Morden and District Chamber of Commerce invited Disabilities Issues Office Executive Director Yutta Fricke, to share how this regulation will affect local businesses.

In Canada, 3.8 million people disabled by barriers have an estimated buying power of around $40 billion. In Manitoba, 200,000 face accessibility barriers daily.

Not only is accessibility a human right, but there is a large market for businesses explains Fricke.

To open up there barriers massive infrastructure changes are not needed, says Fricke, and under the human rights code there is a term called reasonable accessibility.

"It means that a business or service provider should take the time and steps to meet someone's needs in a reasonable way. Reasonable means it doesn't affect the health and safety of anyone else foremost, and that it's doable, that it won't put a business in financial jeopardy."

Possible barriers to customer service include; attitude, beliefs that limit opportunities available for those with disabilities, stereotypes and making assumptions; architectural and physical, buildings or spaces that can be difficult for people with disabilities to maneuver around; technology, barriers revolving around access to information and communication; systemic, policies, practices, or procedures that discriminate against people with disabilities.

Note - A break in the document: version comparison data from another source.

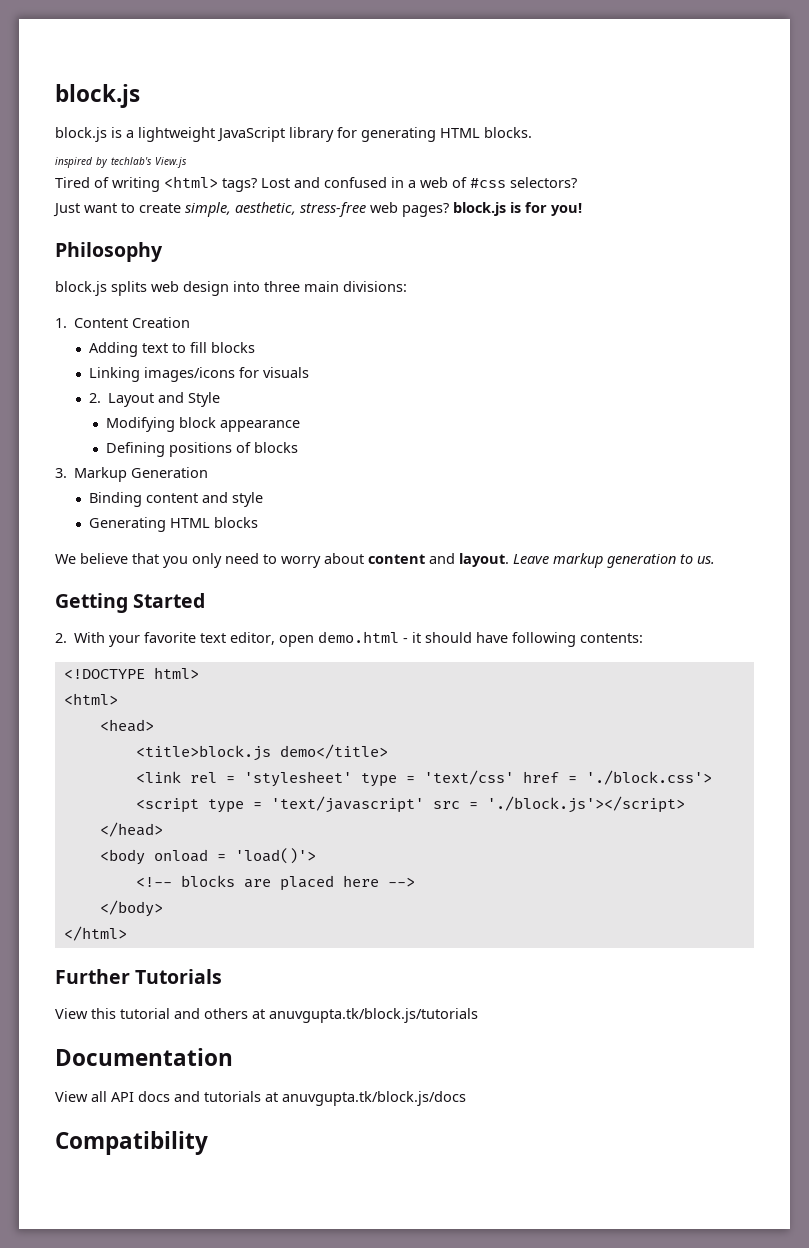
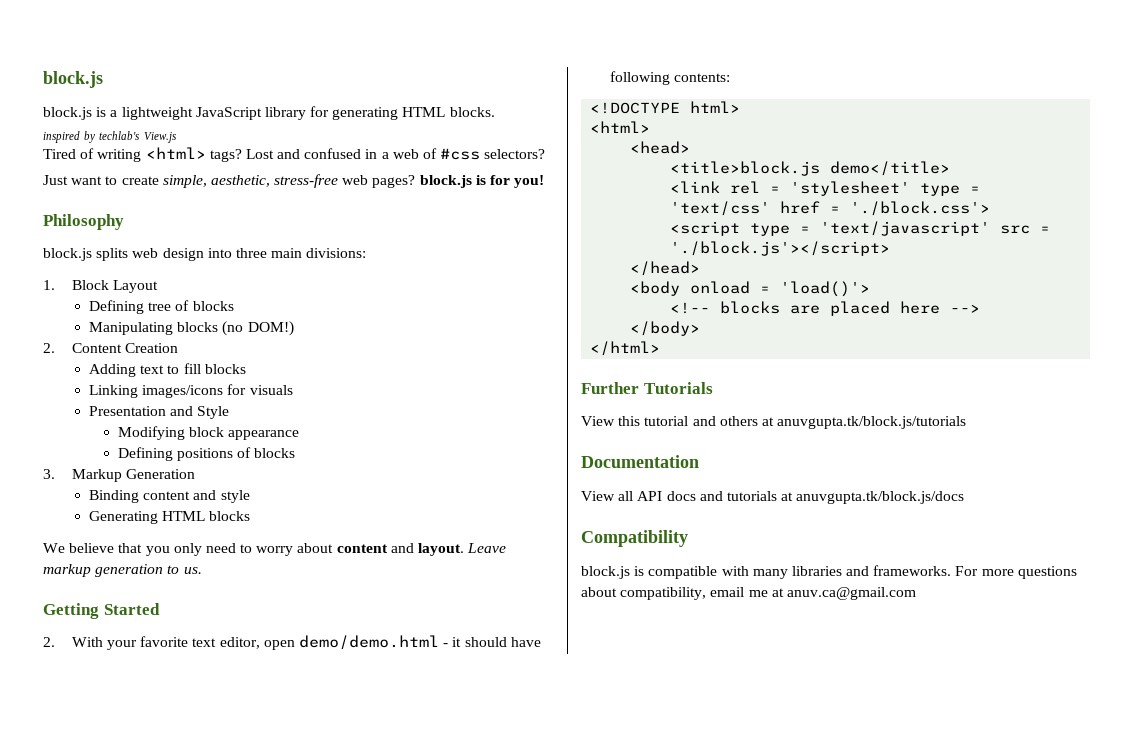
(67, 323) none -> [71,280,159,293] [88,300,234,314] [88,321,294,336] [43,343,55,353] Block Layout // Defining tree of blocks // Manipulating blocks (no DOM!) // 2.
[88,393,154,407] 2. Layout -> [88,406,166,416] Presentation
[318,631,400,643] demo.html -> [299,635,440,650] demo/demo.html
(208, 1143) none -> [581,565,1077,579] [581,587,916,600] // block.js is compatible with many libraries and frameworks. For more questions about compatibility, email me at anuv.ca@gmail.com

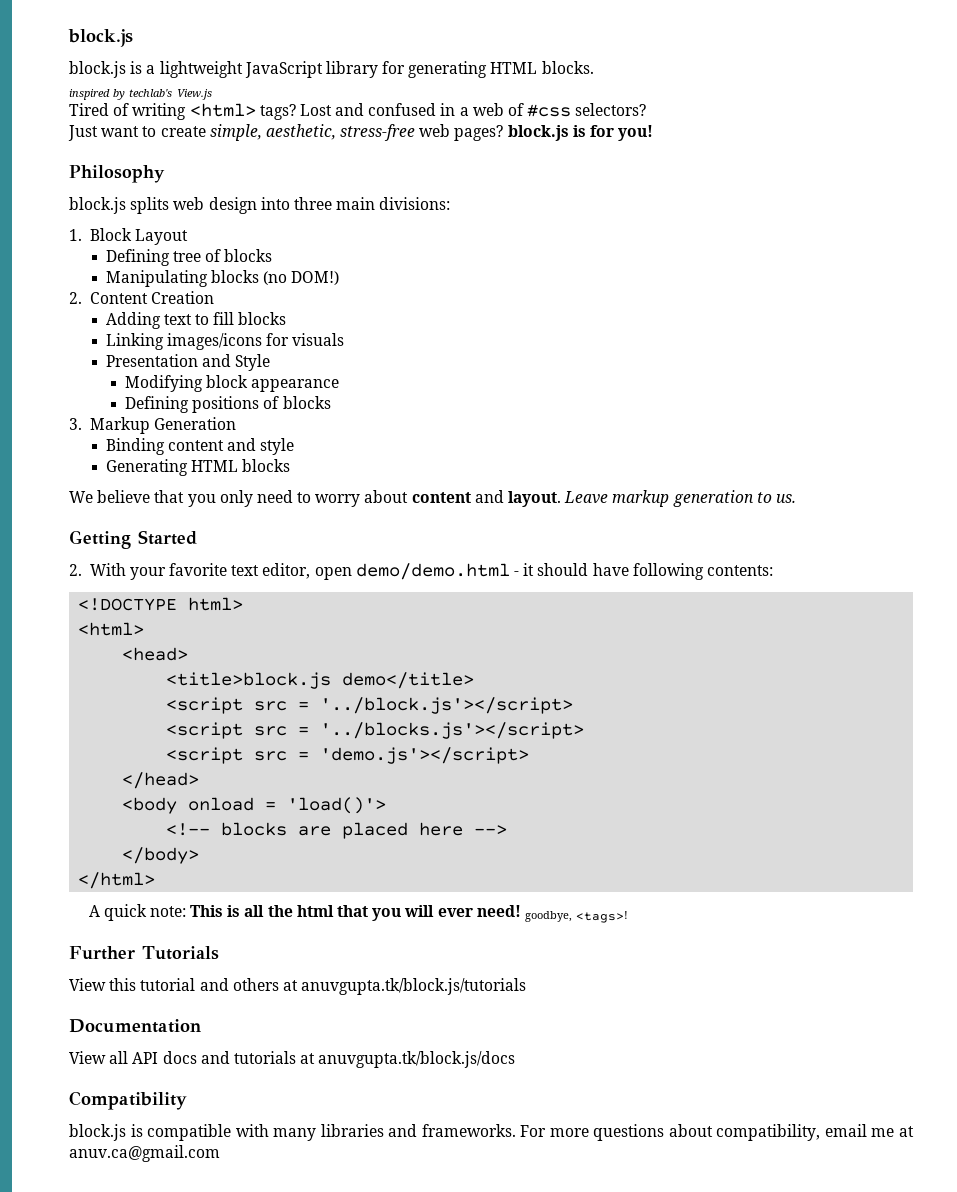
[670,181,981,196] [670,201,991,216] [670,221,1051,236] [670,241,891,256] <link rel = 'stylesheet' type = 'text/css' href = './block.css'> // <script type = 'text/javascript' src = './block.js'></script> -> [166,697,574,714] [166,722,585,739] [166,747,530,764] <script src = '../block.js'></script> // <script src = '../blocks.js'></script> // <script src = 'demo.js'></script>
(661, 348) none -> [88,904,629,923] // A quick note: This is all the html that you will ever need! goodbye, <tags>!

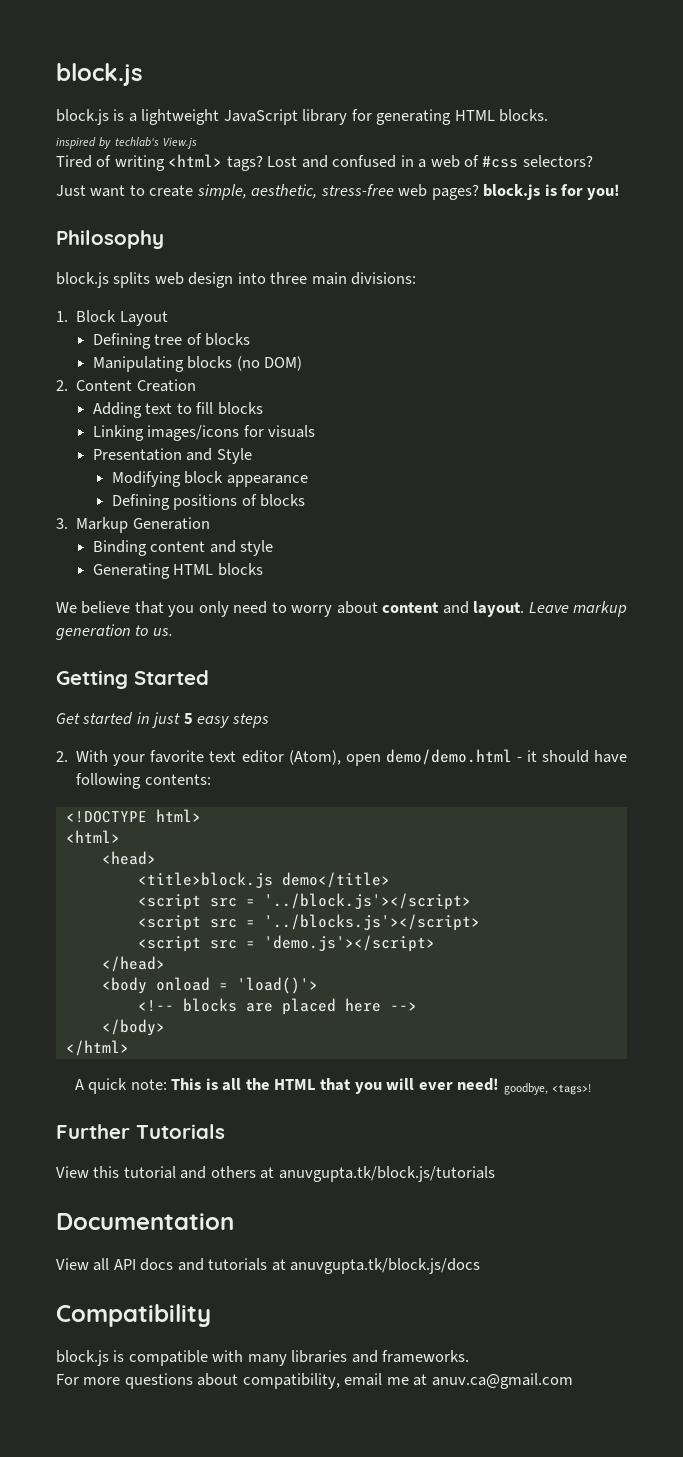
[291,271,340,285] DOM!) -> [264,356,303,371] DOM)
(197, 537) none -> [56,712,269,728] // Get started in just 5 easy steps
[262,563,311,579] editor, -> [241,750,341,765] editor (Atom),
[296,905,334,917] html -> [273,1079,316,1090] HTML
(516, 1130) none -> (470, 1356) //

By introducing policies and practices, Fricke says, organizations can come into compliance with this regulation.

Communicate with a person disabled by a barrier in a way that removes the barrier, welcome the use of assistive devices, welcome people with service animals, create barrier-free access to goods and services, and inform people of temporary barriers that have arisen.

If customer service is not inclusive of those who are disabled by barriers, customers will simply find another place to go, says Ken Reimer.

Reimer is from Community Futures Heartland (CFH), and was in attendance at the presentation. "It's up to the entire population to be aware of the disabilities out there, and treat them all equally."

CFH provides community development work and small business lending, through the development work training is offered to entrepreneurs and business people in any new legislation that comes up, says Reimer.

With the new ACSS, Reimer says they have staff which can provide training in customer service to be in compliance with the new regulation soon coming into force.